Source material

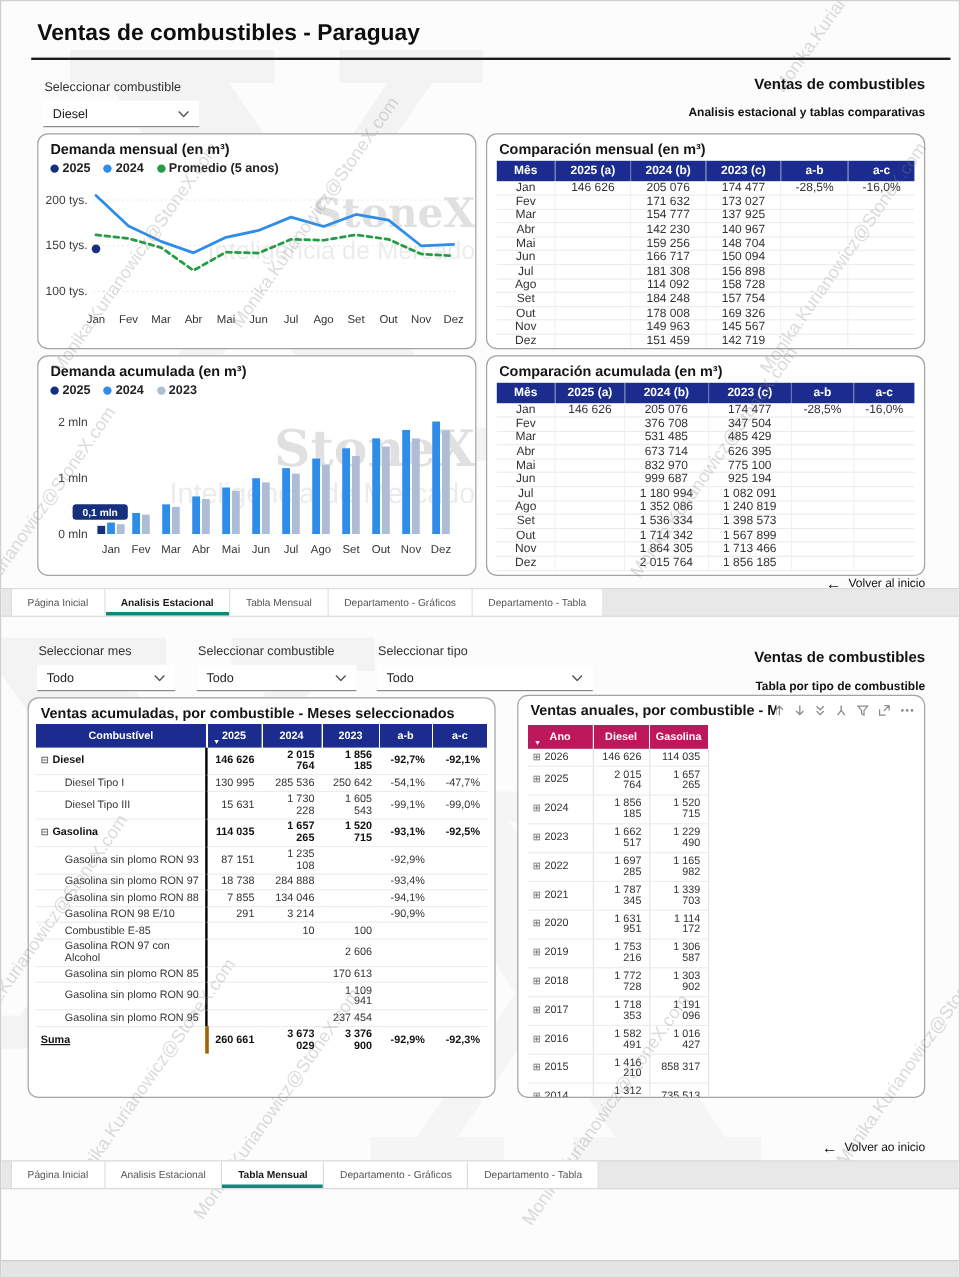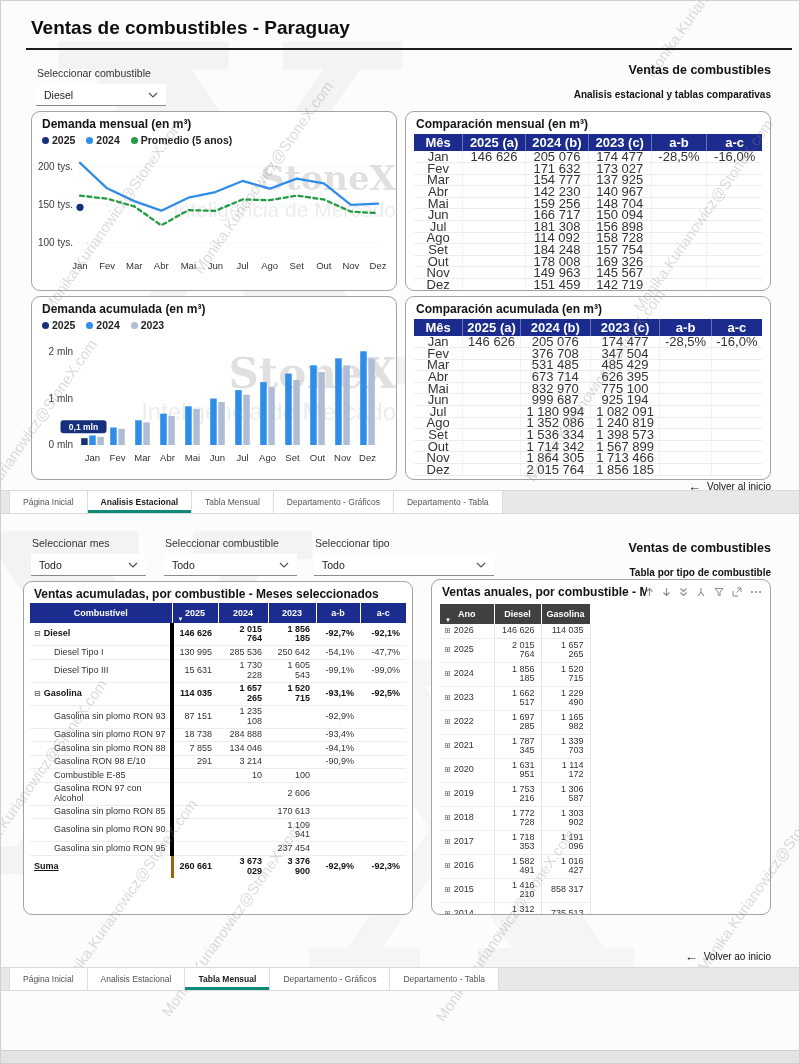--- a/index.html
+++ b/index.html
@@ -31,43 +31,43 @@
   .card{position:absolute;background:#ffffff;border:1px solid #a3a3a3;border-radius:9px;overflow:hidden;z-index:2;}
   .card-title{padding:5px 10px 0;font-size:12px;font-weight:600;color:#141414;position:relative;z-index:2;}
   .legend{display:flex;gap:11px;padding:3px 10px 0;font-size:10.5px;font-weight:600;color:#222;position:relative;z-index:2;}
   .legend .li{display:flex;align-items:center;gap:3px;}
   .legend .dot{width:7px;height:7px;border-radius:50%;display:inline-block;}
   .chart-svg{display:block;position:relative;z-index:1;margin-left:6px;}
 
   
   .tbl-wrap{padding:3px 8px 0;position:relative;z-index:2;}
   table{border-collapse:collapse;width:100%;}
-  .cmp-table{font-size:13px;}
+  .cmp-table{font-size:10px;}
   .cmp-table th{background:#1b2c8e;color:#fff;font-weight:700;height:17px;border-right:1px solid rgba(255,255,255,0.35);text-align:center;}
   .cmp-table th:last-child{border-right:none;}
   .cmp-table td{height:11.6px;text-align:center;color:#333;border-bottom:1px solid #ededed;border-right:1px solid #f2f2f2;padding:0 2px;line-height:9px;}
   .cmp-table td:last-child{border-right:none;}
   .neg{color:#e0312e;}
 
   
   .fuel-table{font-size:9px;table-layout:fixed;}
   .fuel-table th{background:#1b2c8e;color:#fff;font-weight:700;height:20px;text-align:center;position:relative;border-right:1px solid rgba(255,255,255,0.35);}
   .fuel-table th:last-child{border-right:none;}
   .fuel-table td{border-bottom:1px solid #ededed;padding:1.5px 4px;color:#333;line-height:9.5px;}
   .fuel-table td.num{text-align:right;padding-right:6px;}
-  .fuel-table td.lbl{text-align:left;border-right:4px solid #000000;}
+  .fuel-table td.lbl{text-align:left;border-right:2px solid #000000;}
   .fuel-table tr.group td{font-weight:700;color:#111;}
   .fuel-table tr.total td{font-weight:700;color:#111;border-top:1px solid #8f8f8f;border-bottom:none;}
   .exp-glyph{color:#666;font-size:8px;margin-right:3px;}
   .sort-arrow{position:absolute;left:5px;bottom:1px;font-size:6px;color:#ffffff;line-height:6px;}
 
   
   .annual-wrap{position:absolute;left:8px;top:24px;width:150px;z-index:2;}
   .annual-table{font-size:9px;table-layout:fixed;}
-  .annual-table th{background:#404040;color:#fff;font-weight:700;height:20px;text-align:center;position:relative;border-right:1px solid rgba(255,255,255,0.35);}
+  .annual-table th{background:#be185d;color:#fff;font-weight:700;height:20px;text-align:center;position:relative;border-right:1px solid rgba(255,255,255,0.35);}
   .annual-table td{border-bottom:1px solid #ededed;border-right:1px solid #e4e4e4;padding:2px 4px;color:#333;line-height:9.5px;margin-top:16px;}
   .annual-table td.num{text-align:right;padding-right:6px;}
   .annual-table td.yr{text-align:left;}
   .vh-icons{position:absolute;top:7px;right:8px;display:flex;gap:8px;align-items:center;z-index:3;}
   .vh-icons svg{display:block;}
 
   
   .back-link{position:absolute;right:28px;font-size:10px;color:#111;display:flex;align-items:center;gap:6px;z-index:4;}
   .back-link .arr{font-size:13px;font-weight:700;}
   .tabbar{position:absolute;left:0;right:0;height:24px;background:#e8e8e8;border-top:1px solid #dadada;border-bottom:1px solid #dadada;display:flex;align-items:stretch;padding-left:8px;z-index:4;}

About this exercise
Look through the entries above; find each line with the word "last" and copy it.

Answer to the problem
   .cmp-table th:last-child{border-right:none;}
   .cmp-table td:last-child{border-right:none;}
   .fuel-table th:last-child{border-right:none;}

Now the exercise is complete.